Guidance By Howard

8 May

After finishing the case study series, I now turn to keeping my word and writing my own Guidance. Rather than try to write the whole thing at one fell swoop, I will write it section by section, and publish as I write. I’ve tried to make it humorous, but readable. And while it is written half tongue-in-cheek, it’s only half. I actually mean every word; I wish this is the guidance that the UK would have written. It’s certainly more forthright: I’ve tried to say some things that I think the UK would have liked to have said, but couldn’t for fear of starting an international incident.

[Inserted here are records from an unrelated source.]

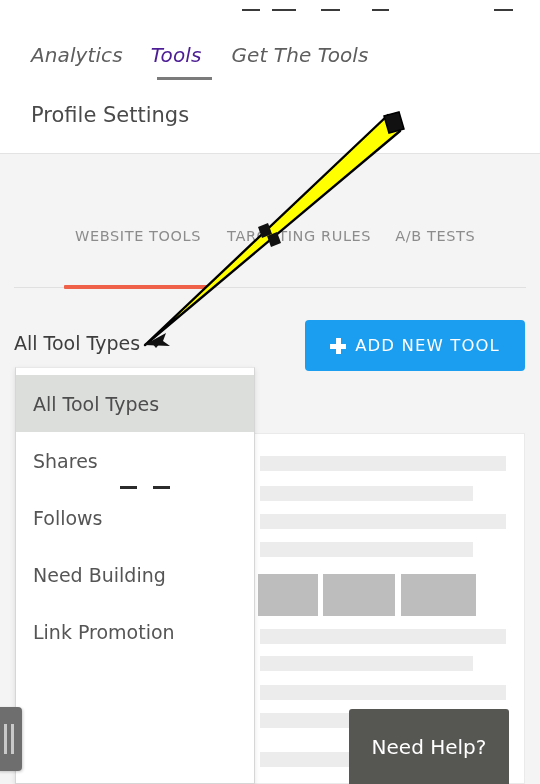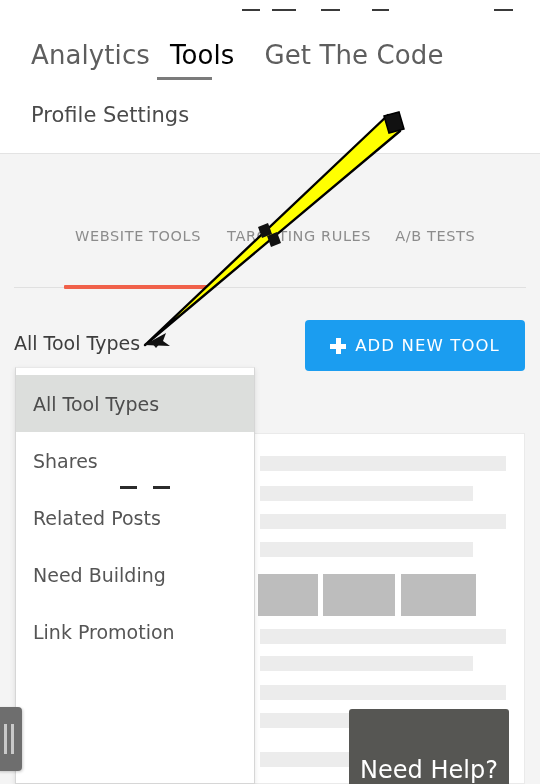--- a/index.html
+++ b/index.html
@@ -39,11 +39,12 @@
     display: flex; align-items: center;
   }
   .nav-item {
-    font-size: 26px;
+    font-size: 20px;
     color: #5e5e5e;
     letter-spacing: 0.1px;
     position: relative;
     white-space: nowrap;
+    font-style: italic;
   }
   .nav-item.n0 { margin-left: 31px; }
   .nav-item.n1 { margin-left: 20px; color: #000000; }

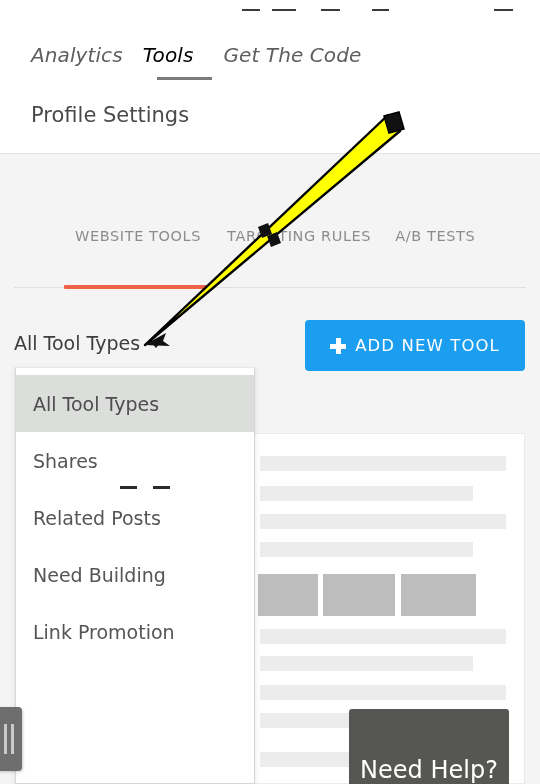--- a/index.html
+++ b/index.html
@@ -47,7 +47,7 @@
     font-style: italic;
   }
   .nav-item.n0 { margin-left: 31px; }
-  .nav-item.n1 { margin-left: 20px; color: #000000; }
+  .nav-item.n1 { margin-left: 28px; color: #4c1d95; }
   .nav-item.n2 { margin-left: 30px; }
   .nav-underline {
     position: absolute; left: 157px; top: 66px;

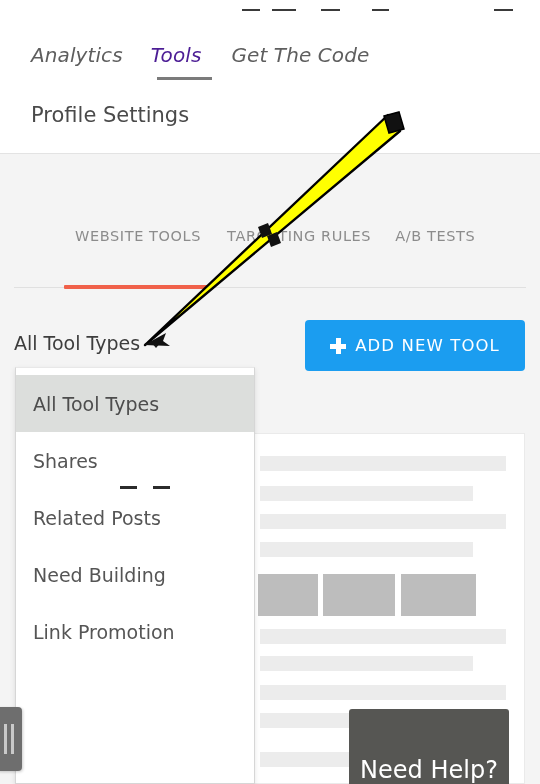--- a/index.html
+++ b/index.html
@@ -228,7 +228,7 @@
     <div class="nav-row">
       <div class="nav-item n0">Analytics</div>
       <div class="nav-item n1">Tools</div>
-      <div class="nav-item n2">Get The Code</div>
+      <div class="nav-item n2">Get The Tools</div>
     </div>
     <div class="nav-underline"></div>
     <div class="profile-row">Profile Settings</div>

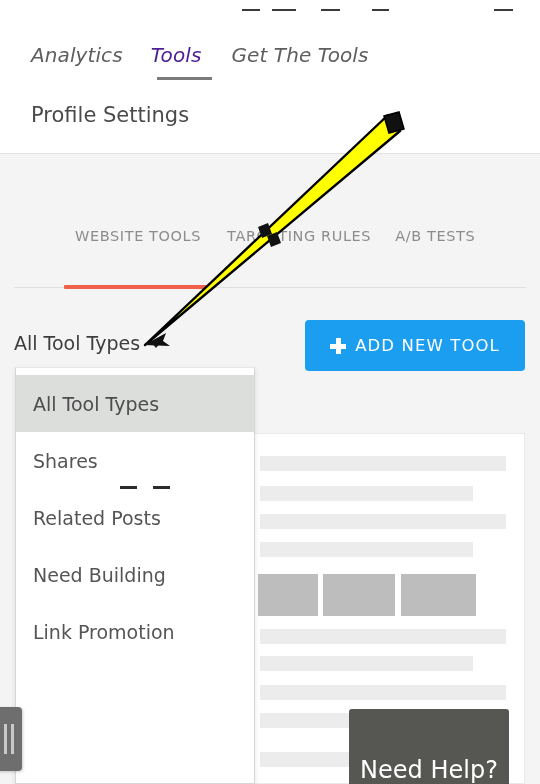--- a/index.html
+++ b/index.html
@@ -272,6 +272,7 @@
   <div class="dropdown">
     <div class="dd-item first selected">All Tool Types</div>
     <div class="dd-item">Shares</div>
+    <div class="dd-item">Follows</div>
     <div class="dd-item">Related Posts</div>
     <div class="dd-item">Need Building</div>
     <div class="dd-item">Link Promotion</div>

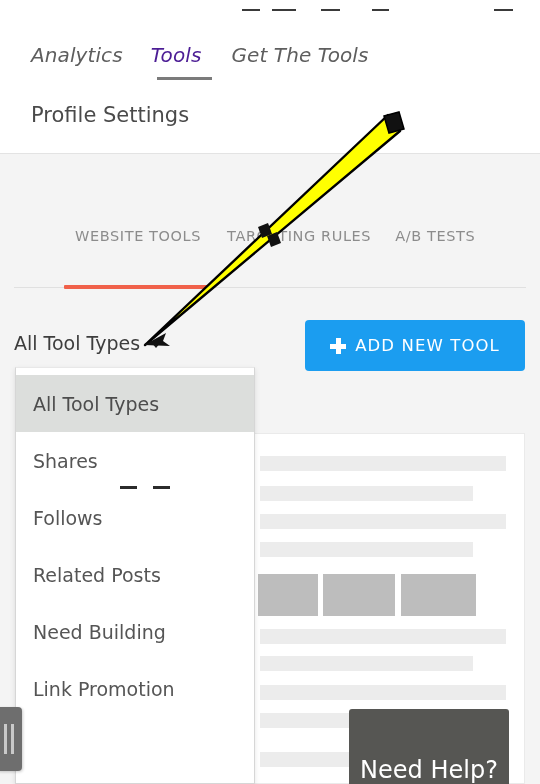--- a/index.html
+++ b/index.html
@@ -273,7 +273,6 @@
     <div class="dd-item first selected">All Tool Types</div>
     <div class="dd-item">Shares</div>
     <div class="dd-item">Follows</div>
-    <div class="dd-item">Related Posts</div>
     <div class="dd-item">Need Building</div>
     <div class="dd-item">Link Promotion</div>
     <div class="ghost-marks">

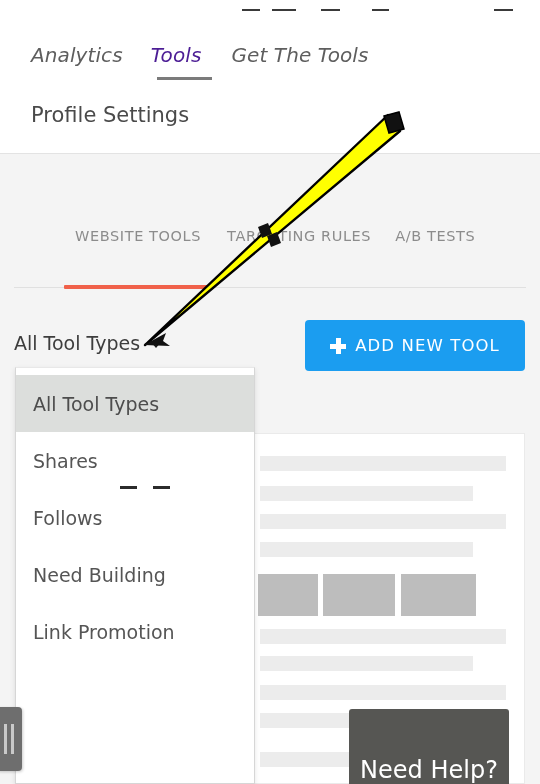--- a/index.html
+++ b/index.html
@@ -182,9 +182,9 @@
     width: 160px; height: 75px;
     background: #565653;
     border-radius: 3px 3px 0 0;
-    display: flex; align-items: flex-end; justify-content: center;
+    display: flex; align-items: center; justify-content: center;
     color: #ffffff;
-    font-size: 24px;
+    font-size: 20px;
     cursor: pointer;
   }
 

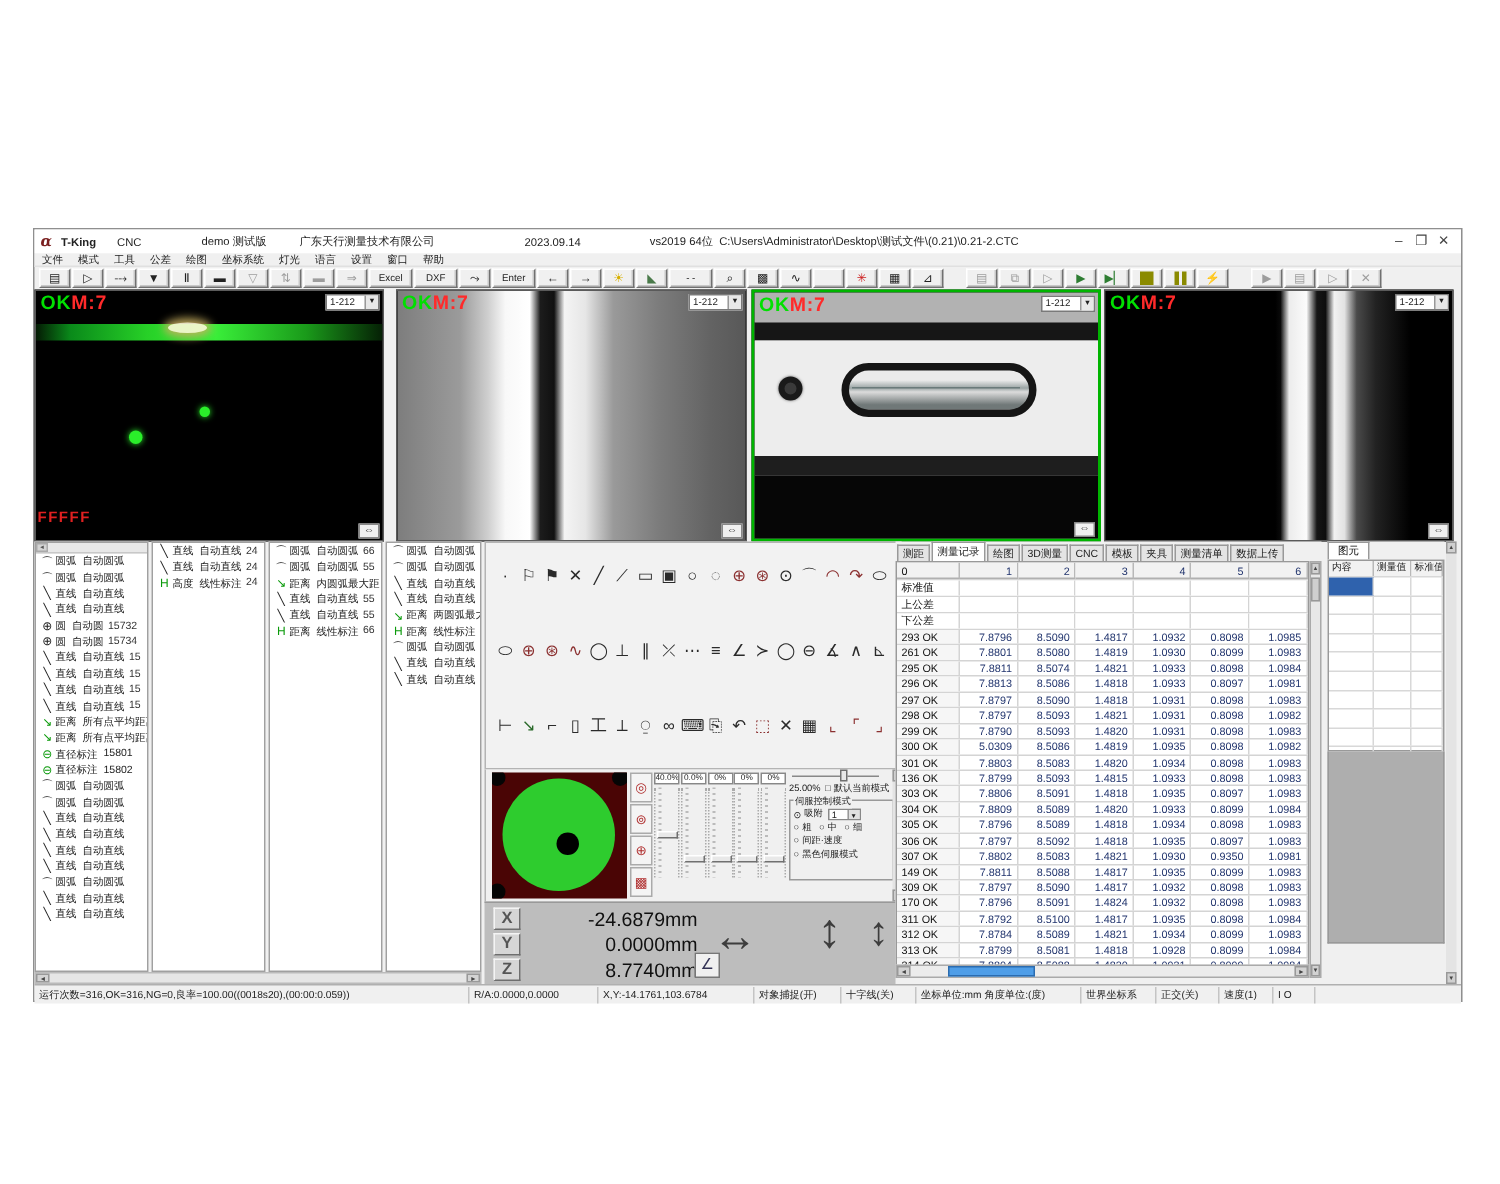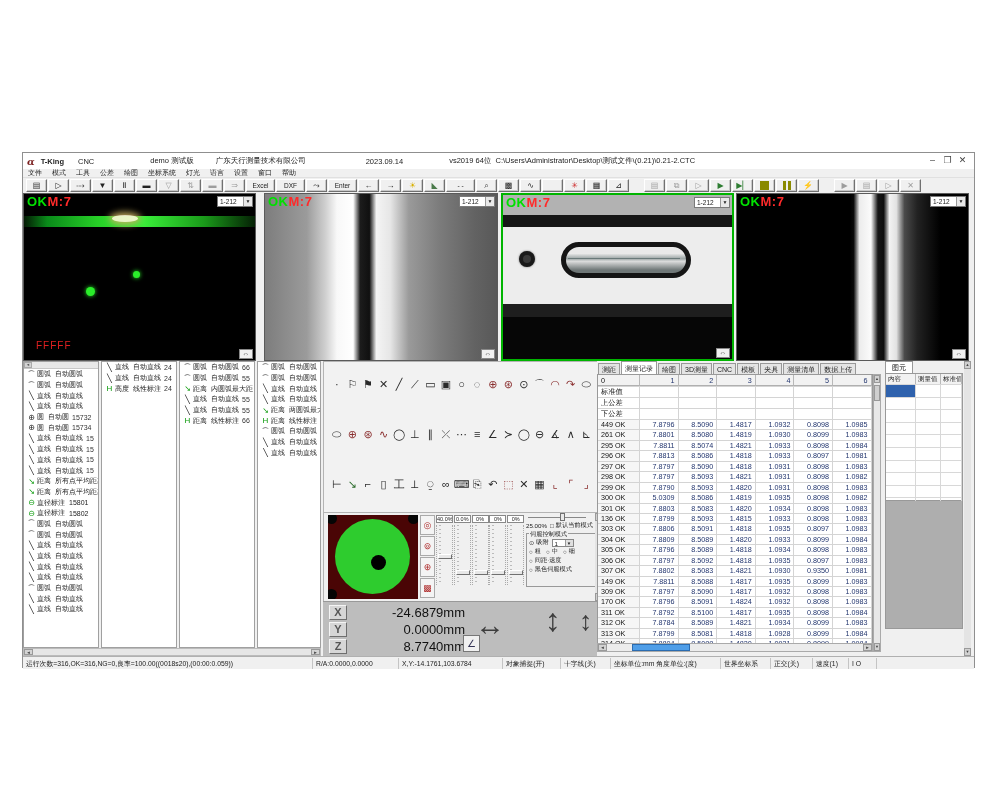--- a/index.html
+++ b/index.html
@@ -130,7 +130,7 @@
     <span id="logo">α</span>
     <span class="tspace" style="margin-left:6px;font-weight:bold">T-King</span>
     <span class="tspace" style="margin-left:14px">CNC</span>
-    <span class="tspace" style="margin-left:56px">demo 测试版</span>
+    <span class="tspace" style="margin-left:40px">demo 测试版</span>
     <span class="tspace" style="margin-left:22px">广东天行测量技术有限公司</span>
     <span class="tspace" style="margin-left:60px">2023.09.14</span>
     <span class="tspace" style="margin-left:46px">vs2019 64位  C:\Users\Administrator\Desktop\测试文件\(0.21)\0.21-2.CTC</span>

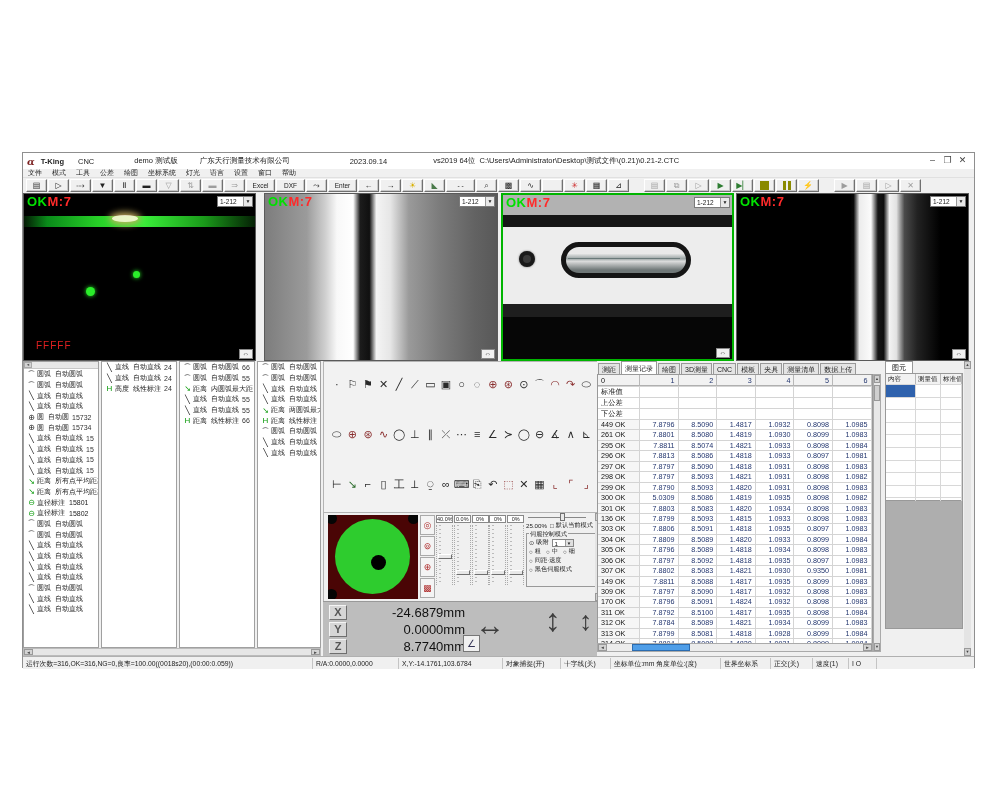--- a/index.html
+++ b/index.html
@@ -31,7 +31,7 @@
   .camcombo { position:absolute; top:2px; right:2px; width:36px; height:11px; background:#fff; border:1px solid #7a7a7a; font-size:6.5px; line-height:9px; color:#222; padding-left:2px; z-index:6; display:flex; }
   .camcombo .dd { margin-left:auto; width:9px; background:#e8e8e8; border-left:1px solid #999; text-align:center; font-size:5px; line-height:9px; }
   .camresize { position:absolute; bottom:1px; right:2px; width:14px; height:10px; background:#f0f0f0; border:1px solid #888; font-size:7px; line-height:8px; text-align:center; color:#333; z-index:6; }
-  .ftext { position:absolute; bottom:9px; left:12px; color:#e02020; font-weight:normal; font-size:10px; letter-spacing:1px; z-index:5; }
+  .ftext { position:absolute; bottom:9px; left:1px; color:#e02020; font-weight:bold; font-size:10px; letter-spacing:1px; z-index:5; }
   #cam1band { position:absolute; left:0; top:22px; width:100%; height:11px; background:linear-gradient(90deg,#041a04,#0a8a1a 10%,#27d027 32%,#39ee39 52%,#1a9a1a 78%,#052005); }
   #cam1glow { position:absolute; left:88px; top:21px; width:26px; height:7px; background:#fff8d8; border-radius:50%; box-shadow:0 0 6px 3px #c8b060; opacity:.9; }
   .gdot { position:absolute; background:#2aee2a; border-radius:50%; box-shadow:0 0 4px #2aee2a; }

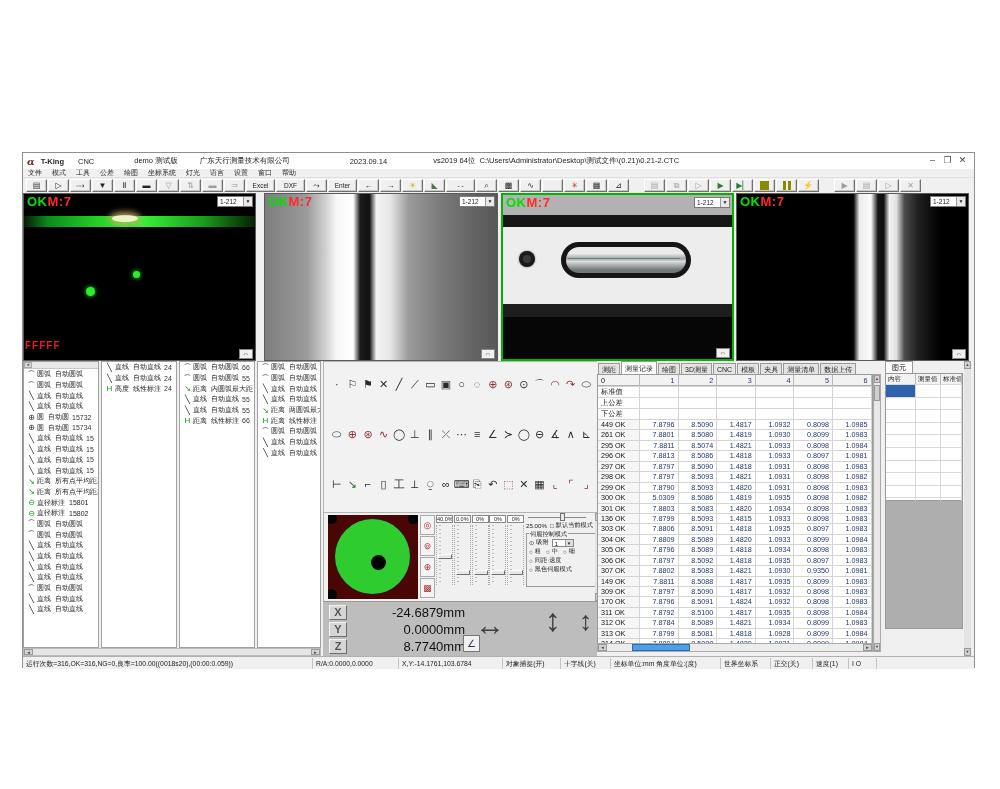--- a/index.html
+++ b/index.html
@@ -728,7 +728,7 @@
           <span class="tcell numcell"></span>
         </div>
         <div class="trow drow">
-          <span class="tcell labelcell">449  OK</span>
+          <span class="tcell labelcell">293  OK</span>
           <span class="tcell numcell">7.8796</span>
           <span class="tcell numcell">8.5090</span>
           <span class="tcell numcell">1.4817</span>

I will follow the general format of the Guidance as it was published, starting with the forward, general policy, principles, and then case studies. The first section, the Foreward, is the most unserious of the entire lot. But it sets the tone for what I want to accomplish, which is giving a realistic assessment of what a Bribery Act Compliance Program should look like, in my opinion.

[Disclaimer time: as I always say, “I’m a lawyer, but I’m not your lawyer.” This is commentary, not legal advice. If you want legal advice, hire outside counsel or a consultant. In case you haven’t noticed, there are one or two out there that would love to structure your program for you. If you want my advice on who, look below (well below) for my post entitled “Getting Advice.” I say plainly who I’d recommend. I’m not on that list. I’m not licensed to practice in the UK, and I wouldn’t know a barrister from a solicitor if both were sitting next to me.]

Begins the Guidance:

Foreword

The UK has come under criticism for being soft on foreign bribery. It is an embarrassment that the criticism is entirely justified. To be fair and just, however, we should point out that the UK government’s priorities stem from the colonialist era where foreign bribery was more than accepted, it was diplomatically necessary to maintain peace in an empire that exceeded Alexander’s.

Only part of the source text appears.